Required action
Please set down exactly the lines of the listing below from the line containing "Chrome extension implementation" through the line containing "JavaScript, and PostgreSQL.", both lines included, leaving out all other lines.

Material for this exercise
○ ○ ○ ○ ○ ○ ○
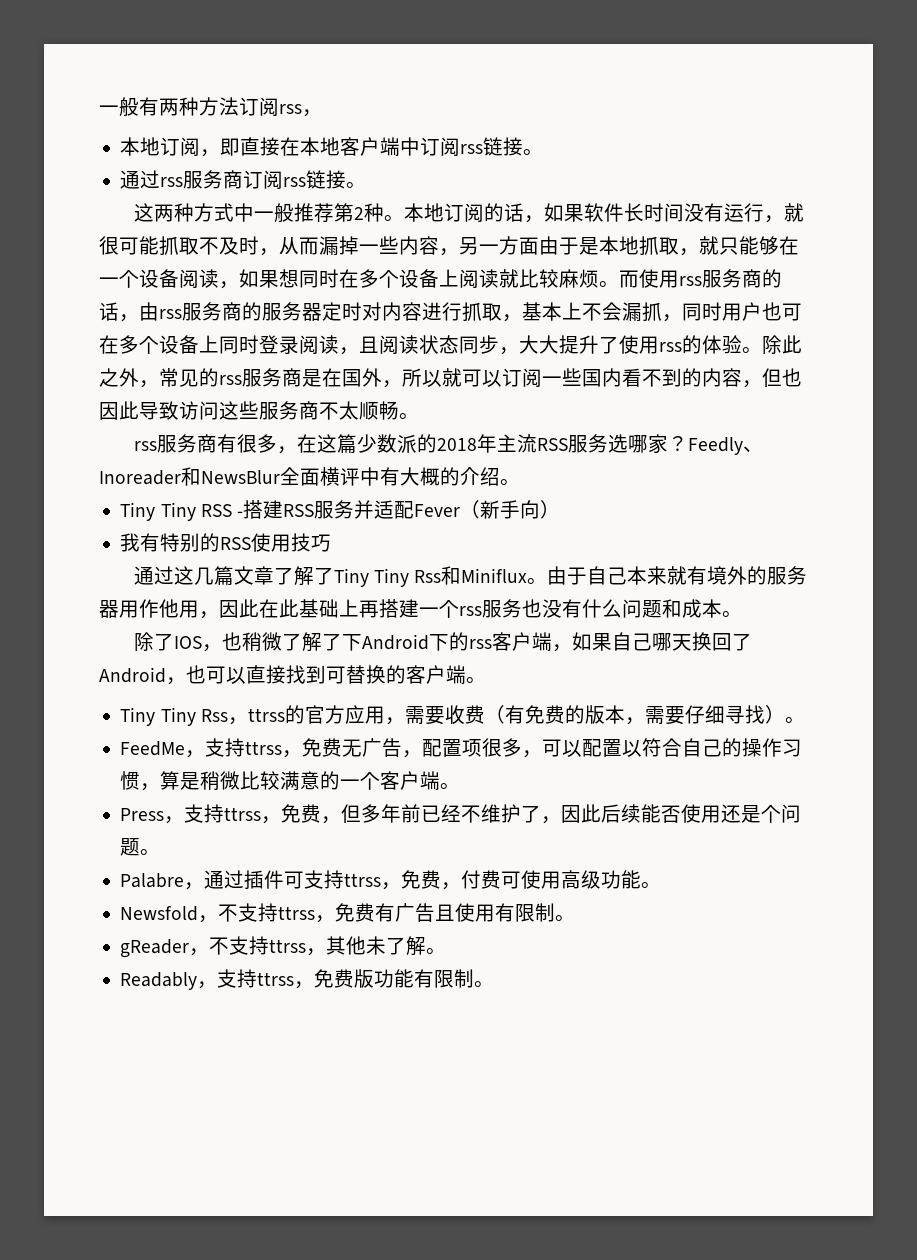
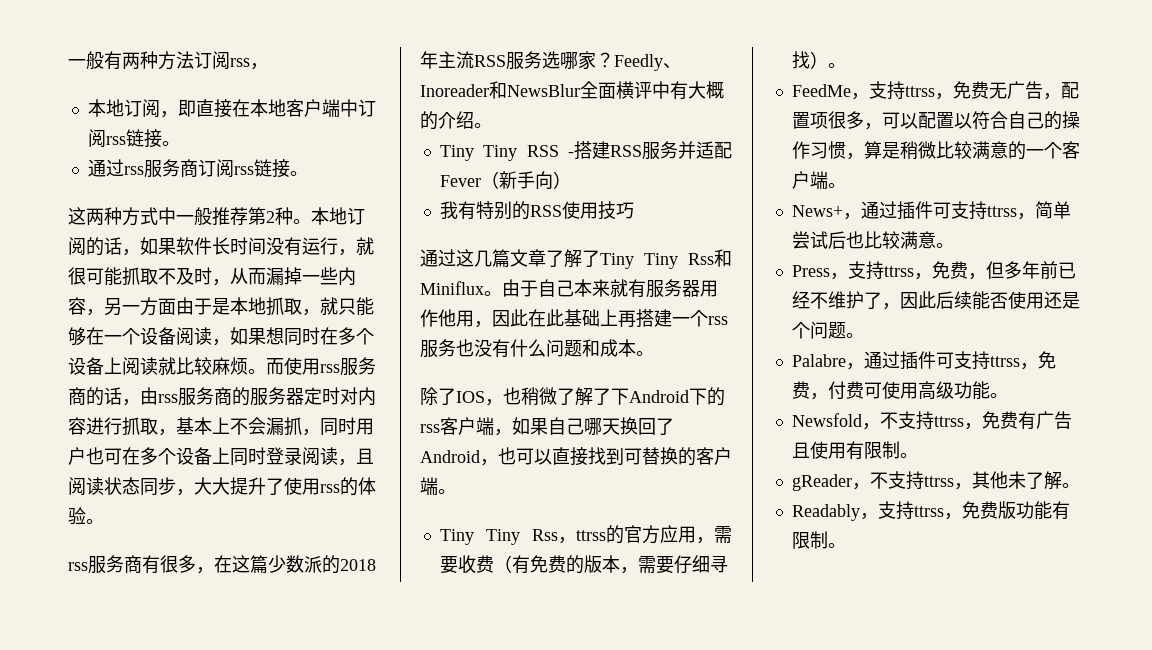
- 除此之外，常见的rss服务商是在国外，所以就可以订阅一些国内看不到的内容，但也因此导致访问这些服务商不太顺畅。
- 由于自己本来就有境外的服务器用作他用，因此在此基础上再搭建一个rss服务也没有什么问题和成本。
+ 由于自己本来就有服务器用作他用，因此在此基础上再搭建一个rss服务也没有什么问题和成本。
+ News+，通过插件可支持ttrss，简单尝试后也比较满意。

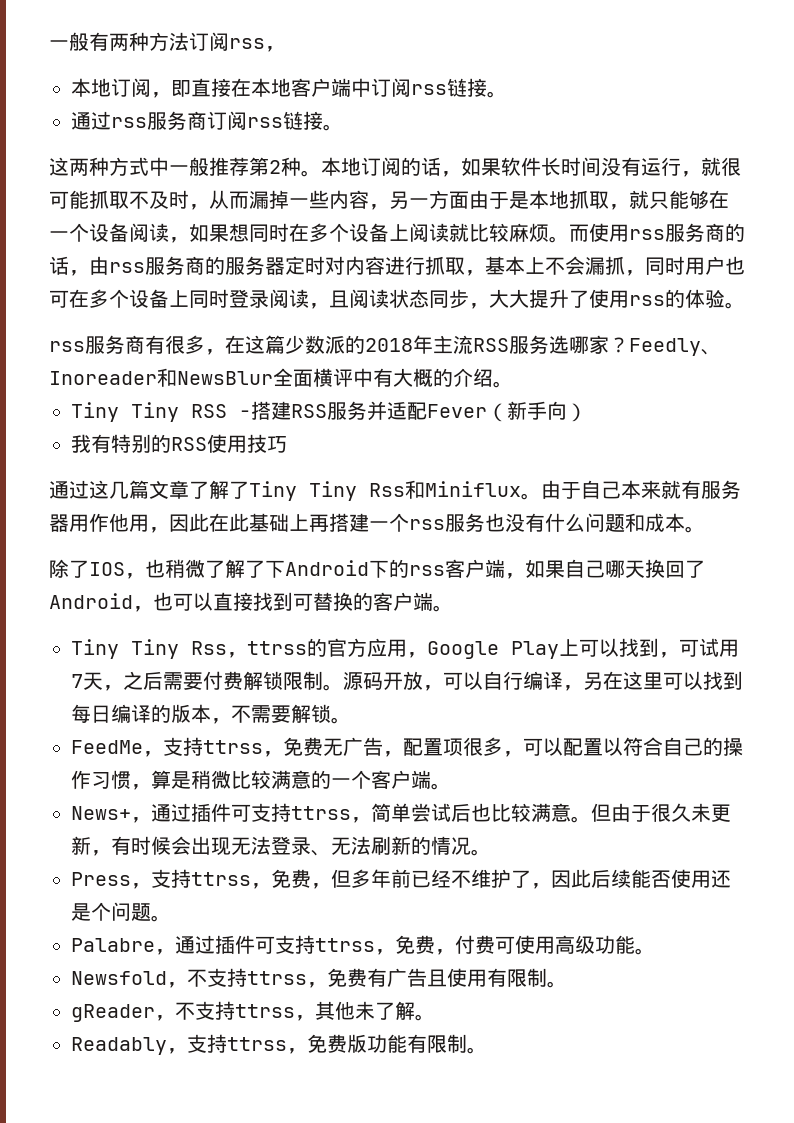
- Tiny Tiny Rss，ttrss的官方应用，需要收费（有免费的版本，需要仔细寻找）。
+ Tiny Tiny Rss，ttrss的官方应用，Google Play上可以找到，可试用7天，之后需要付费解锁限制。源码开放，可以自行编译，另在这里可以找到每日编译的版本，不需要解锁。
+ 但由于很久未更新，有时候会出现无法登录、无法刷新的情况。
○ ○ ○ ○ ○ ○ ○
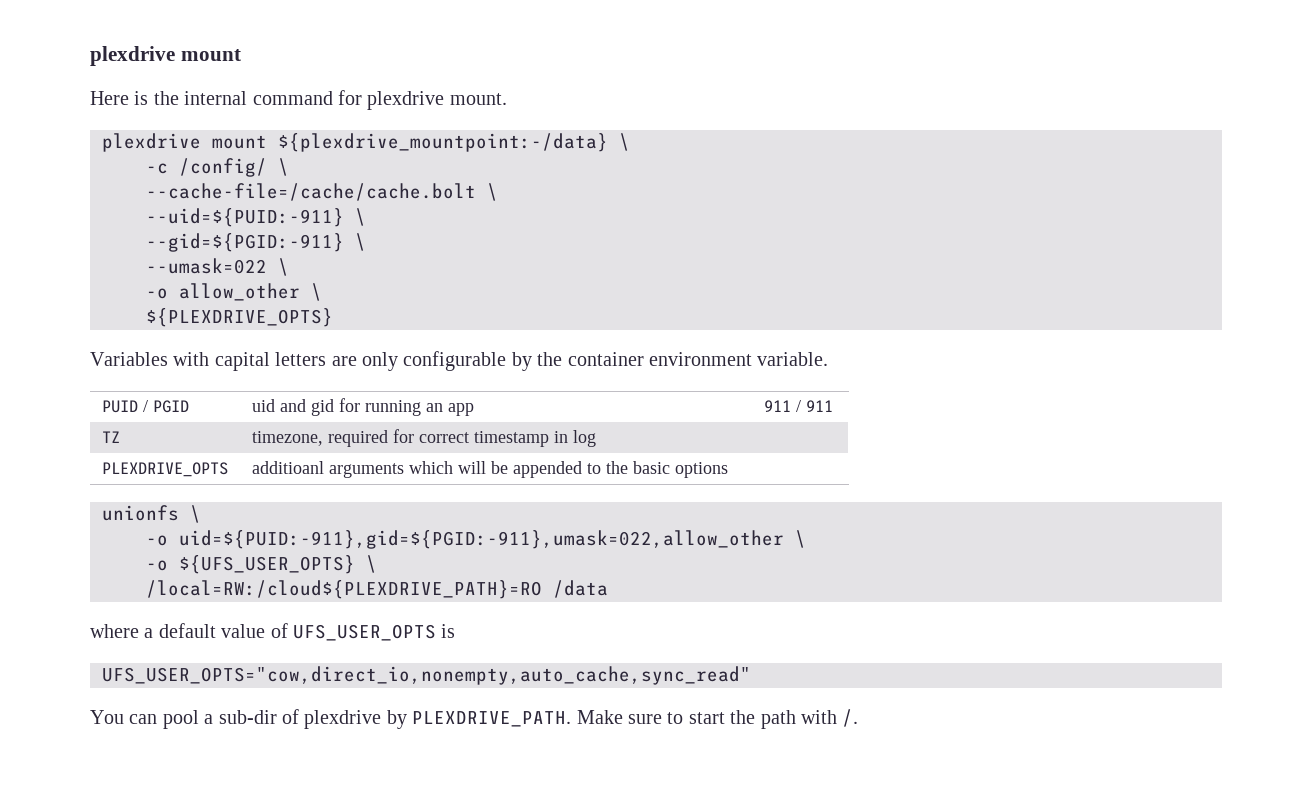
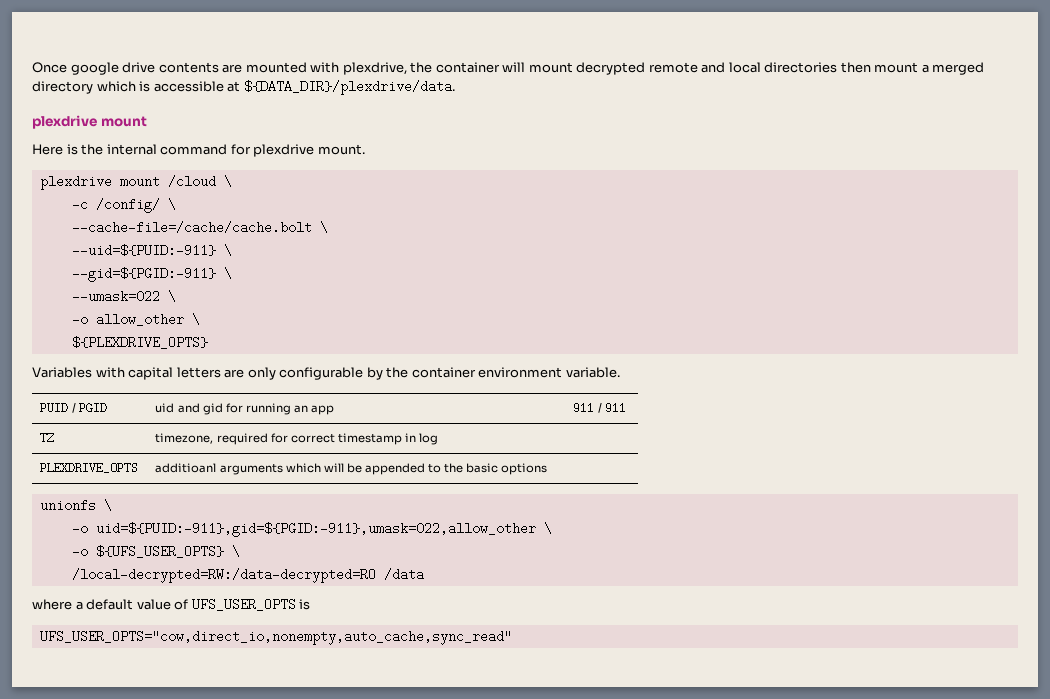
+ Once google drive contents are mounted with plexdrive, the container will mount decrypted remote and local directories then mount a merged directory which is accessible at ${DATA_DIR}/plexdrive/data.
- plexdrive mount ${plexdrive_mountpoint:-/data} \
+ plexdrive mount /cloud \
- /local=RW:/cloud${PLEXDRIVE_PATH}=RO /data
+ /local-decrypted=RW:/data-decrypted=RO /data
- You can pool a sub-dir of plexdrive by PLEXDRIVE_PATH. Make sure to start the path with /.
○ ○ ○ ○ ○ ○ ○
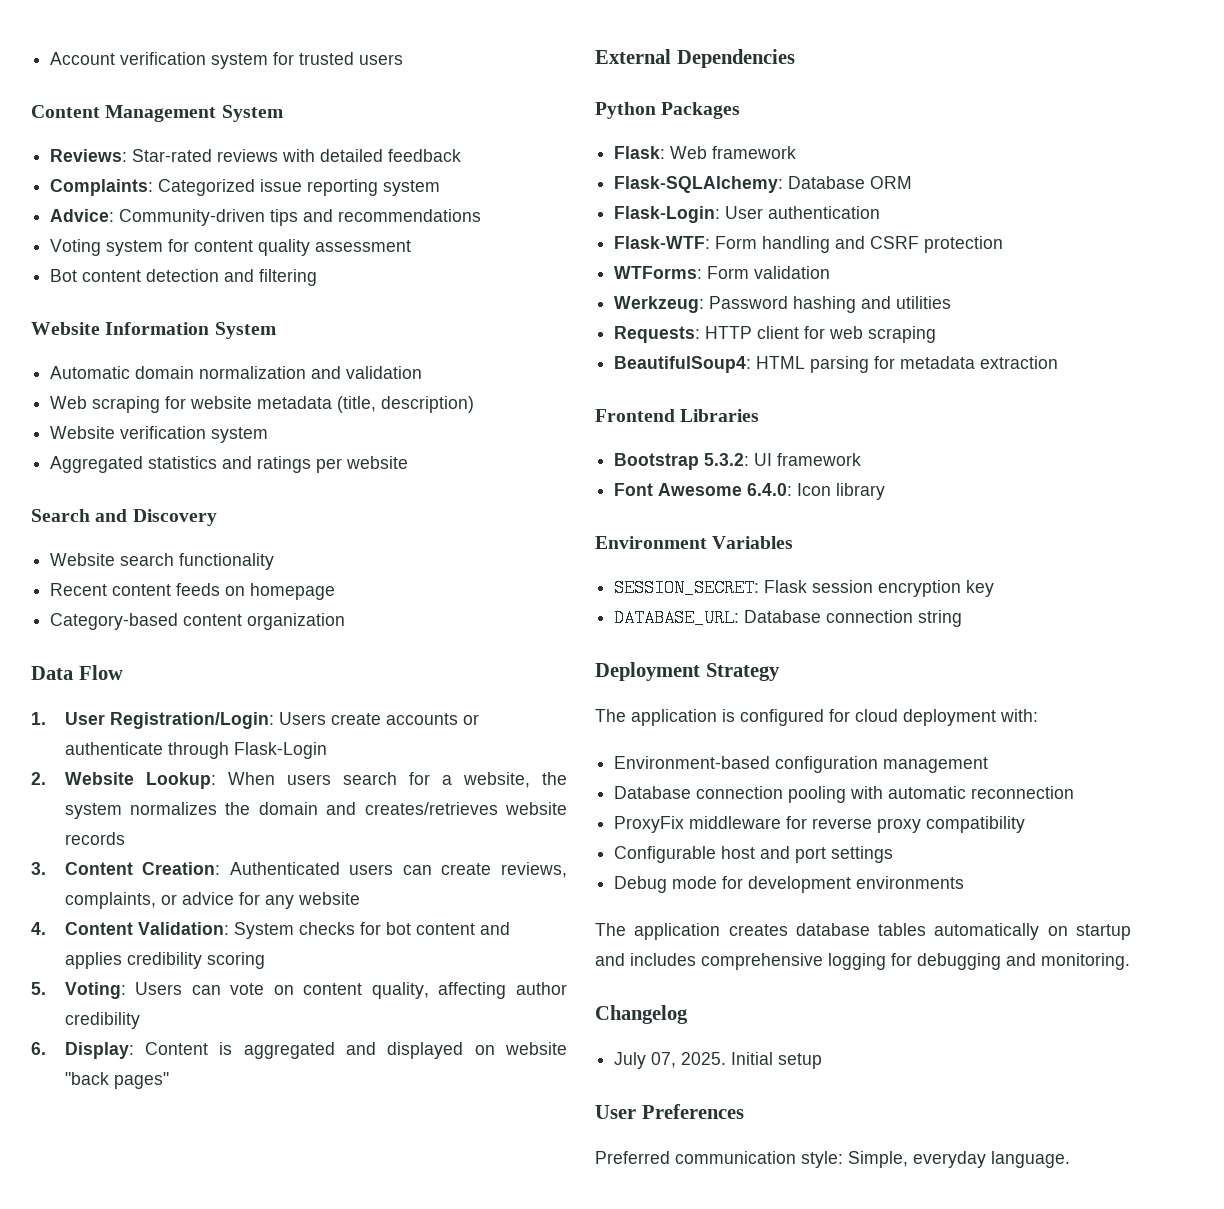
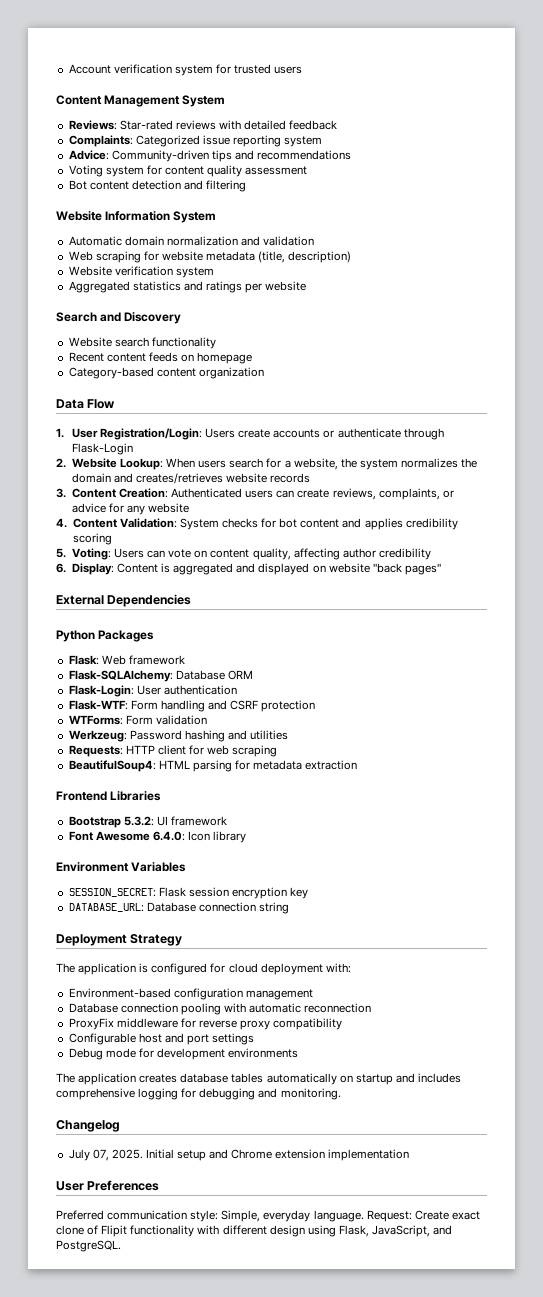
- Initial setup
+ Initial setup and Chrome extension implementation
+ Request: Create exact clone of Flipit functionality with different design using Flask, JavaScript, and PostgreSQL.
○ ○ ○ ○ ○ ○ ○
Response for this exercise
+ Initial setup and Chrome extension implementation
+ Request: Create exact clone of Flipit functionality with different design using Flask, JavaScript, and PostgreSQL.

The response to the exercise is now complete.